Say something from your heart, sir, sir.
实际上我是一个非常复杂的矛盾者。
In fact, I am a very complex contradiction.
说到爱情,我已经很长时间没有谈到爱情的话题了,很多时候我提句都是情话。
When it comes to love, I haven"t talked about the topic of love for a long time. Many times I mention love words.
可是我心里却觉得很多时候并没有多少爱意流淌,许是受疾所影响,也许是我自己越脱离了常态,去品这“爱”字,才会觉得自己没有那么多爱。
But in my heart, I don"t feel much love many times. Maybe it is affected by the disease. Maybe the more I get out of normal and taste the word "love", the more I feel that I don"t have so much love.
只高兴一个人的时候,也不过是在想,高兴的时候。
When you are only happy with a person, you are just thinking, happy.
一有机会告诉便告诉,没有机会就顺其自然。
Tell me as soon as you have a chance. Let it go if you don"t have a chance.
两个人的事情我也懒得去想,这份心动何时结束,我也不知道,但这份爱情若是给你带来烦恼,我便不敢肆意欢喜。
I"m too lazy to think about two people"s things. I don"t know when this heart will end, but if this love brings trouble to you, I don"t dare to rejoice wantonly.
我把这喜乐藏在心里。
I keep this joy in my heart.
在两情相悦的时候,我也总把自己放在理性中来看待这份爱,我曾经说过:“先生,说爱情太难了,我们要互相陪伴。”

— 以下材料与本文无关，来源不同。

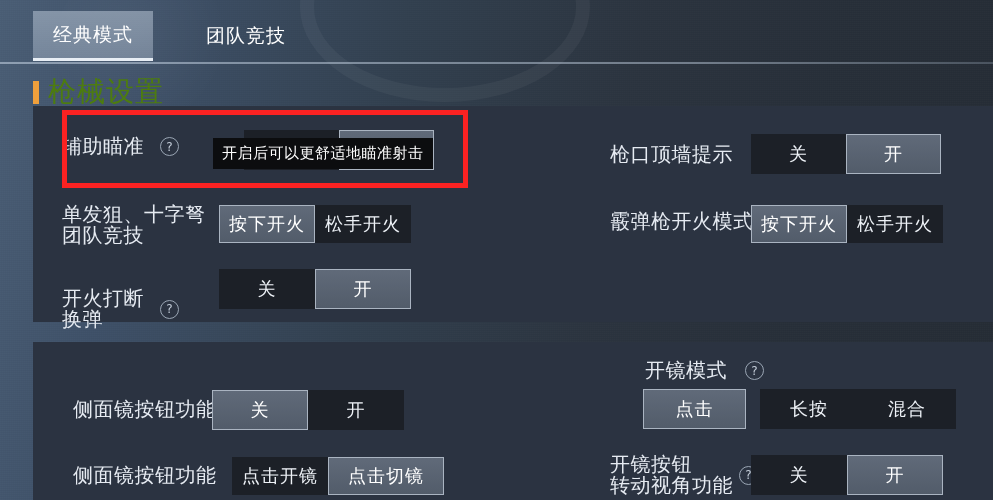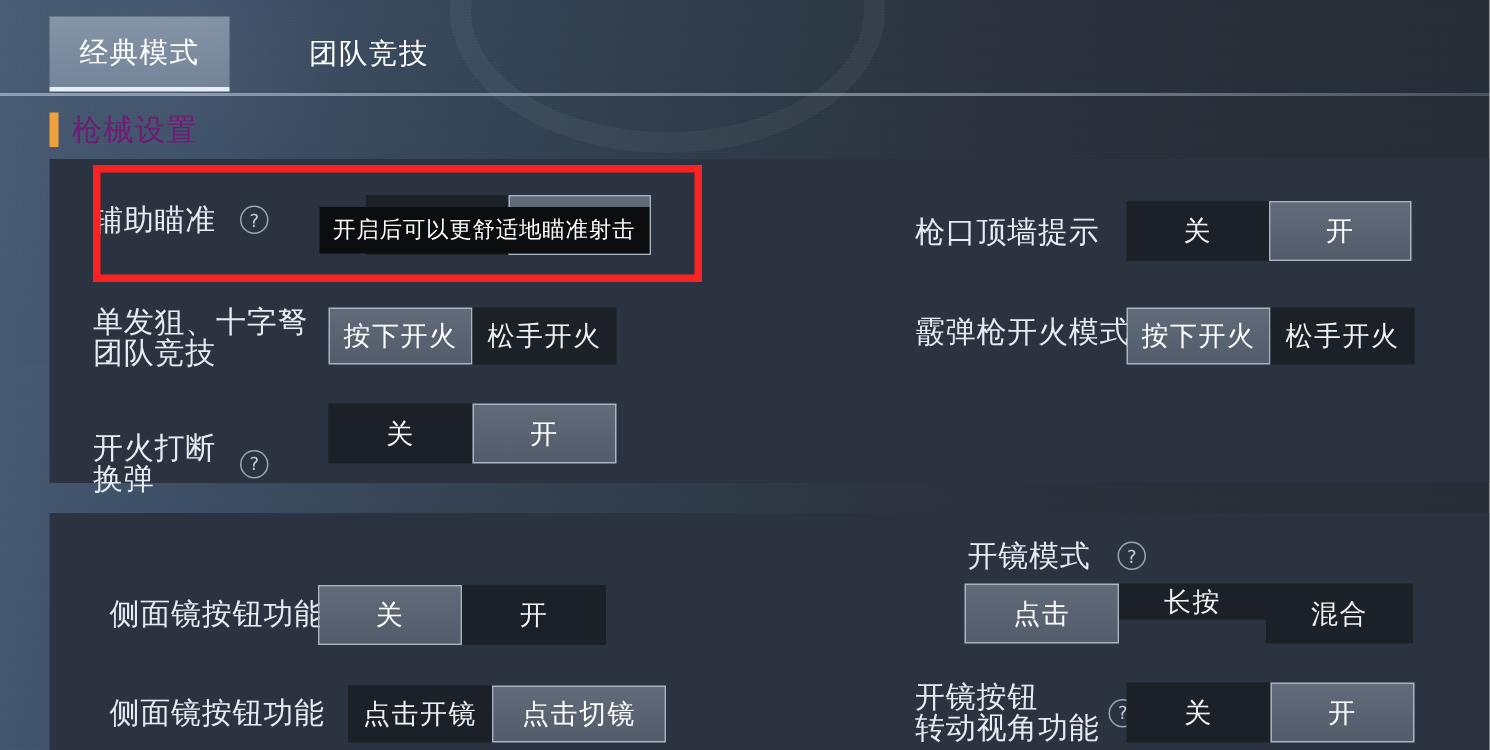--- a/index.html
+++ b/index.html
@@ -78,8 +78,8 @@
     background: #f0a03c;
   }
   .section-title {
-    color: #701a75;
-    font-size: 20px;
+    color: #4d7c0f;
+    font-size: 28px;
     letter-spacing: 1px;
   }
 

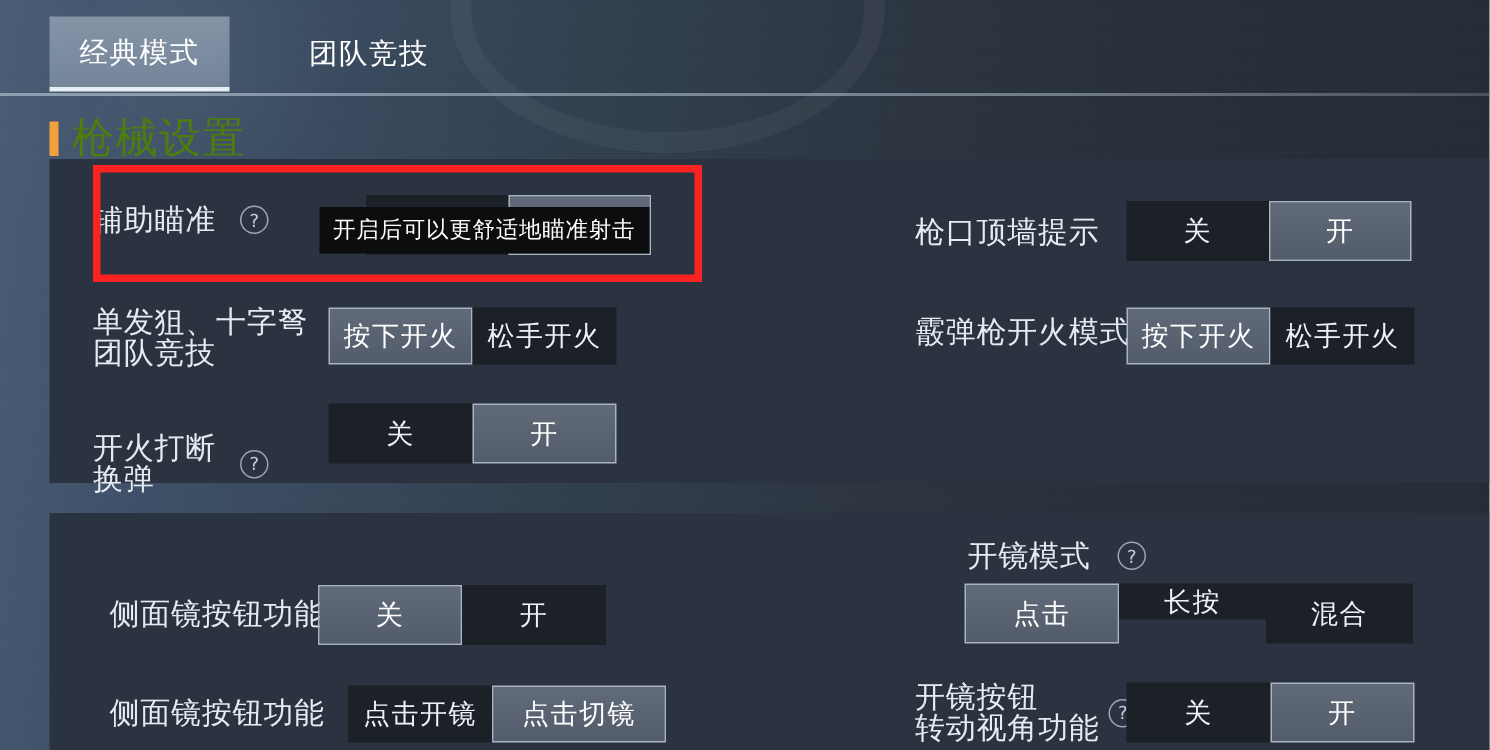--- a/index.html
+++ b/index.html
@@ -275,7 +275,7 @@
     <div class="seg-btn on" style="width:103px; height:40px;">
       <span>点击</span>
     </div>
-    <div class="seg-btn" style="width:98px; height:24px;">
+    <div class="seg-btn" style="width:98px; height:40px;margin-left:14px;">
       <span>长按</span>
     </div>
     <div class="seg-btn" style="width:98px; height:40px;">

When two people are in love, I always put myself in reason to look at this love. I once said, "Sir, it"s too difficult to say love. We should accompany each other."
对我来说,爱情太热烈了,陪伴就是细水长流的样子,我们彼此陪伴漫漫亦缓慢。
For me, love is too warm. Company is like a long stream of water. We accompany each other long and slowly.